- Born: 1940 (age 85–86) Mexico City
- Education: Kent State University, Universidad Feminina, Universidad Iberoamericana
- Website: myriamdelariva.blogspot.mx

= Myriam de la Riva =

Mexican artist (born 1940)

Myriam de la Riva (born October 1940) is a Mexican artist known for her small scale works as well as portable murals. She was born in Mexico City to a European family in exile. She studied art in both Mexico and the United States as well as with a number of notable Mexican artists. The artist has had over fifty individual exhibitions and her work has been shown in over 500 collective shows. Her work has been recognized with membership in the Salón de la Plástica Mexicana, among other awards.

==Life==
De la Riva was born in Mexico City to a European cinematic family that were in exile.

She attended the American School in Mexico City, then went on to study fine arts at Kent State University, the Universidad Feminina and the Universidad Iberoamericana. She also studied painting with various notable artists such as Carlos Orozco Romero and Gilberto Aceves Navarro; graphic arts, paintings and murals with Roger Von Gunten, José Hernández, Juan José Beltrán, Liliana Duering, Robin Bond and Adolfo Mexiac.

She has developed her career in Mexico and the United States, with one studio in Mexico City and the other in Miami.

De la Riva describes herself as a humanist and defender of human rights as well as a promoter of culture and art.

==Career==
De la Riva's artistic career includes fifty four individual exhibitions, and her work has participated in over 500 collectives ones. These exhibitions have taken place both in Mexico and abroad in venues such as the Palacio de Bellas Artes, the Museo de Arte Moderno in Toluca and the Museo de la Ciudad de México. More important exhibitions include Mujer, Diversidad Cultural y Exilio at the Palacio de Bellas Artes (2004), Diálogos Interiores at ISSSTE Cultura (1999), Mural de Murales at the Polyforum Cultural Siqueiros (1997), at the Exhibición Internacional de Pequeño Formato at the UNESCO building in Beirut (2003) and Identidad Iberoamericana at the Instituto Cubano del Libro in Havana.

Her work can be found in public and private collections in Mexico, the United States, Canada, Japan, Denmark and Spain.

The artist has also had a career working with cinema and television with the Rivatón de América studio, adapting over 300 films.

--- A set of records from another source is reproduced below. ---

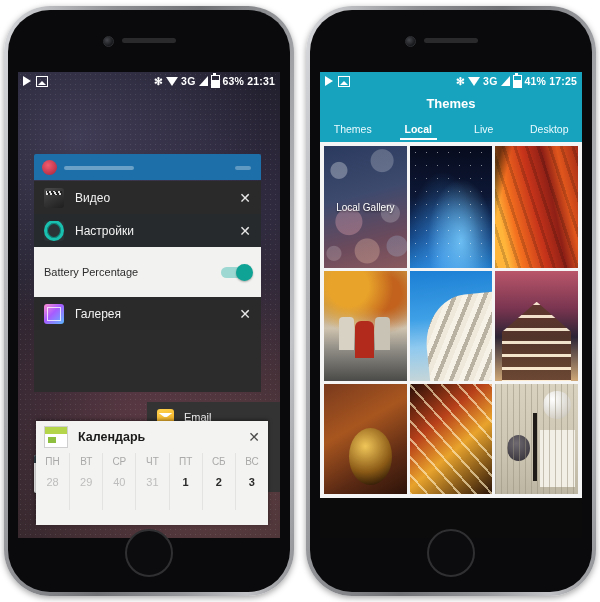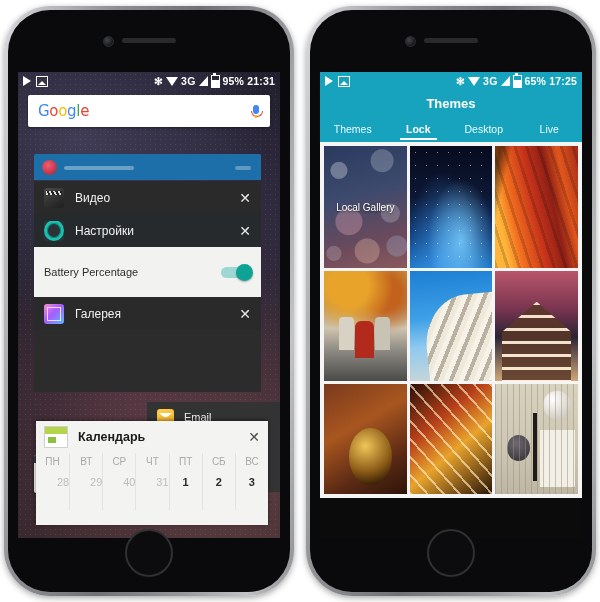--- a/index.html
+++ b/index.html
@@ -222,7 +222,7 @@
             <span>3G</span>
             <span class="ico sig-ico"></span>
             <span class="ico bat-ico"></span>
-            <span>95%</span>
+            <span>63%</span>
             <span>21:31</span>
           </div>
         </div>

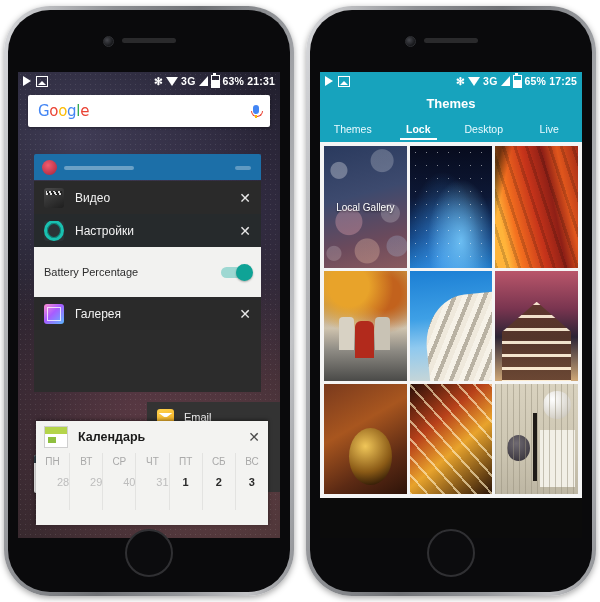--- a/index.html
+++ b/index.html
@@ -349,7 +349,7 @@
               <span>3G</span>
               <span class="ico sig-ico"></span>
               <span class="ico bat-ico"></span>
-              <span>65%</span>
+              <span>41%</span>
               <span>17:25</span>
             </div>
           </div>

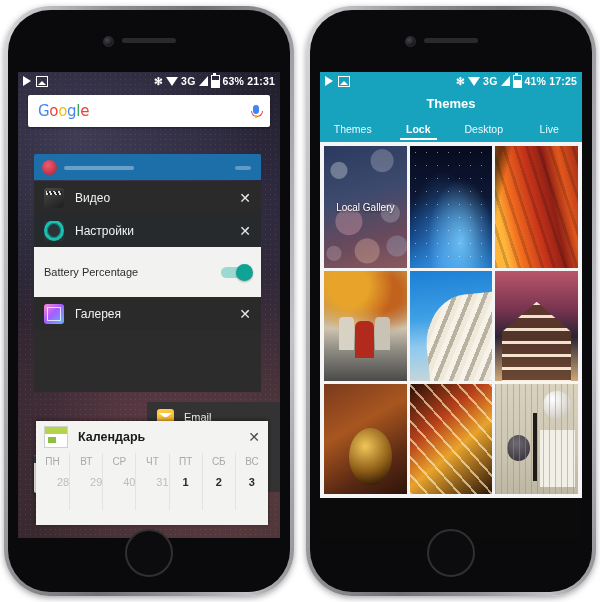--- a/index.html
+++ b/index.html
@@ -227,14 +227,6 @@
           </div>
         </div>
 
-        <div class="gbar">
-          <span class="glogo"><span class="b">G</span><span class="r">o</span><span class="y">o</span><span class="b">g</span><span class="g">l</span><span class="r">e</span></span>
-          <span class="mic">
-            <span class="cap"></span>
-              <span class="arc"></span>
-              <span class="stem"></span>
-          </span>
-        </div>
 
         <div class="widgets">
           <div class="wt">

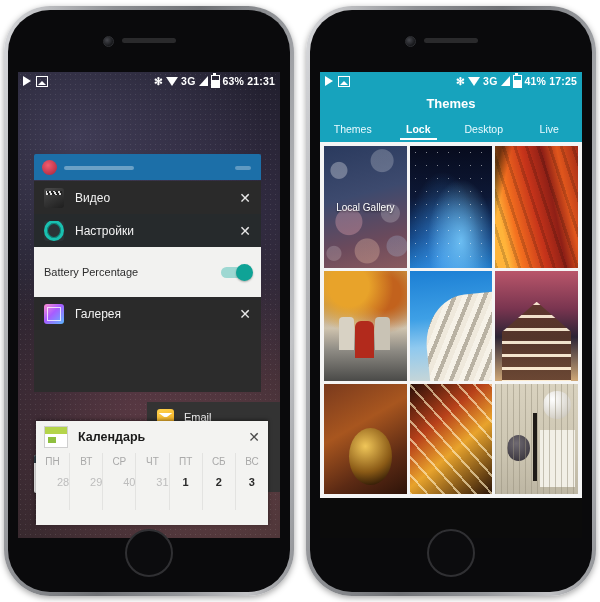--- a/index.html
+++ b/index.html
@@ -350,7 +350,7 @@
 
           <div class="th-tabs teal">
             <div class="th-tab">Themes</div>
-            <div class="th-tab active">Lock</div>
+            <div class="th-tab active">Local</div>
             <div class="th-tab">Desktop</div>
             <div class="th-tab">Live</div>
           </div>

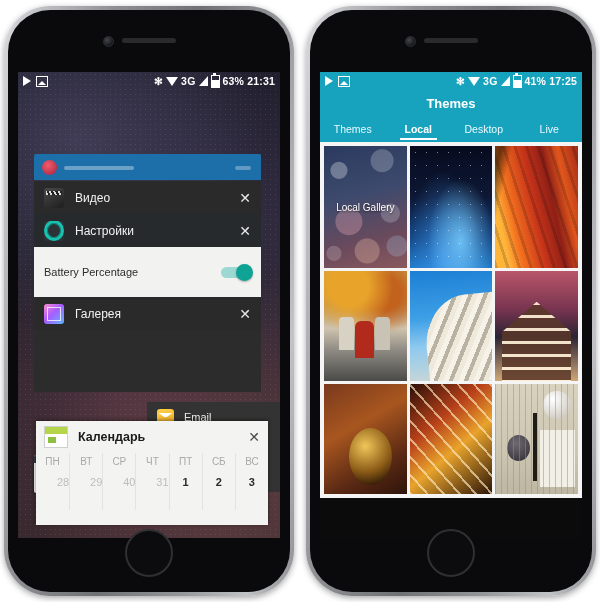--- a/index.html
+++ b/index.html
@@ -351,8 +351,8 @@
           <div class="th-tabs teal">
             <div class="th-tab">Themes</div>
             <div class="th-tab active">Local</div>
+            <div class="th-tab">Live</div>
             <div class="th-tab">Desktop</div>
-            <div class="th-tab">Live</div>
           </div>
 
           <div class="grid">

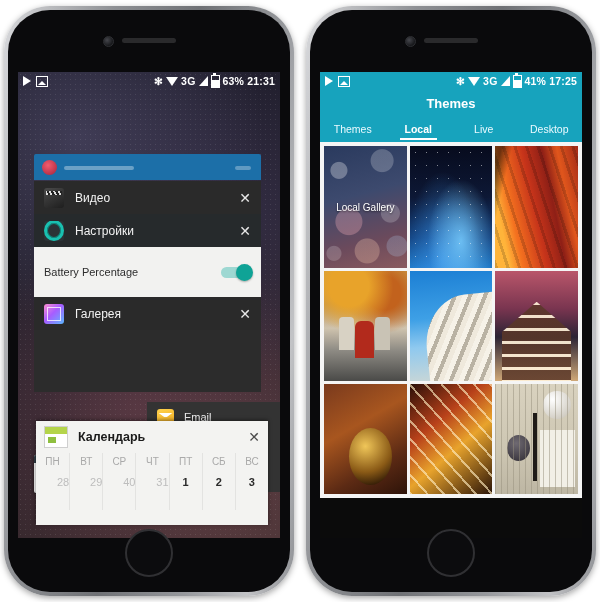--- a/index.html
+++ b/index.html
@@ -127,7 +127,7 @@
   .cal-dow:first-child,.cal-num:first-child{border-left:none;}
   .cal-num{font-size:11px;padding:6px 0 22px;}
   .cal-num.cur{color:#2b2b2b;font-weight:bold;}
-  .cal-num.fade{color:#bdbdbd;text-align:right;}
+  .cal-num.fade{color:#bdbdbd;}
 
   
   .themes-wrap{position:absolute;inset:0;background:#0b0b0b;}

De la Riva has worked both professionally and as a volunteer in museums, cultural centers, universities and high schools. She coordinates publications, exhibitions and round tables, working with the documentation center of the Museo Tamayo and represents Mexican projects at the Museum of the Americas in Miami, where she is a member of the board of trustees.

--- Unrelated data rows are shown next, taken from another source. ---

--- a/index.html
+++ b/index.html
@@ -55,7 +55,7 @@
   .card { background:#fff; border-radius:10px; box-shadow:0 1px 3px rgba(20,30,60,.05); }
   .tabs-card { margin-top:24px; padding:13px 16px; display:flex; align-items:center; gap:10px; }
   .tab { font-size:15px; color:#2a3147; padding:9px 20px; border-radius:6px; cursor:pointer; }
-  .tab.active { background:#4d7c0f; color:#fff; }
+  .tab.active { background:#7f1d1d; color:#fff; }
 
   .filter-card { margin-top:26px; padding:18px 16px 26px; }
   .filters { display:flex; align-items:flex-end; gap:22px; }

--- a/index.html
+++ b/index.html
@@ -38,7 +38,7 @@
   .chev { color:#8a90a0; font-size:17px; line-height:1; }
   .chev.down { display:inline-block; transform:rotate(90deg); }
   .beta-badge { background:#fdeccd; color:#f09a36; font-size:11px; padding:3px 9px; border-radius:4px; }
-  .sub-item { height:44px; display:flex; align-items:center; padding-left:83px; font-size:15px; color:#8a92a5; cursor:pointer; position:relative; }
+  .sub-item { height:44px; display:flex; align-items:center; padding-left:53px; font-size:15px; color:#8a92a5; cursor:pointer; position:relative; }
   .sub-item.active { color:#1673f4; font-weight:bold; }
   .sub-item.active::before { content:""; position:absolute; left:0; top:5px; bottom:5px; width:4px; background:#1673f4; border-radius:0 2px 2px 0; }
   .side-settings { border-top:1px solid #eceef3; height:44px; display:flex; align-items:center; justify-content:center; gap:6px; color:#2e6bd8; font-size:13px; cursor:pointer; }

Recognitions of the artist's work include membership in the Salón de la Plástica Mexicana and the Sociedad Mexicana de Autores de las Artes Plásticas, as well as inclusion in Who's Who of American Women in 2003 and 2004, as well as Who's Who in the World. She has won the Women in Arts Award and the Francisco Goitia Prize (bronze) .

==Artistry==
De la Riva is known for her small scale works along with portable murals, drawings and works in mixed techniques, works on paper, masonite, wood and canvas. Her work is characterized by rich color and color combinations that she calls “sounds of color.” Themes in her work include images of women and representations of the energy of life, spirituality, migration between countries, cultures and societies, modified nature, politics and excessive materialism.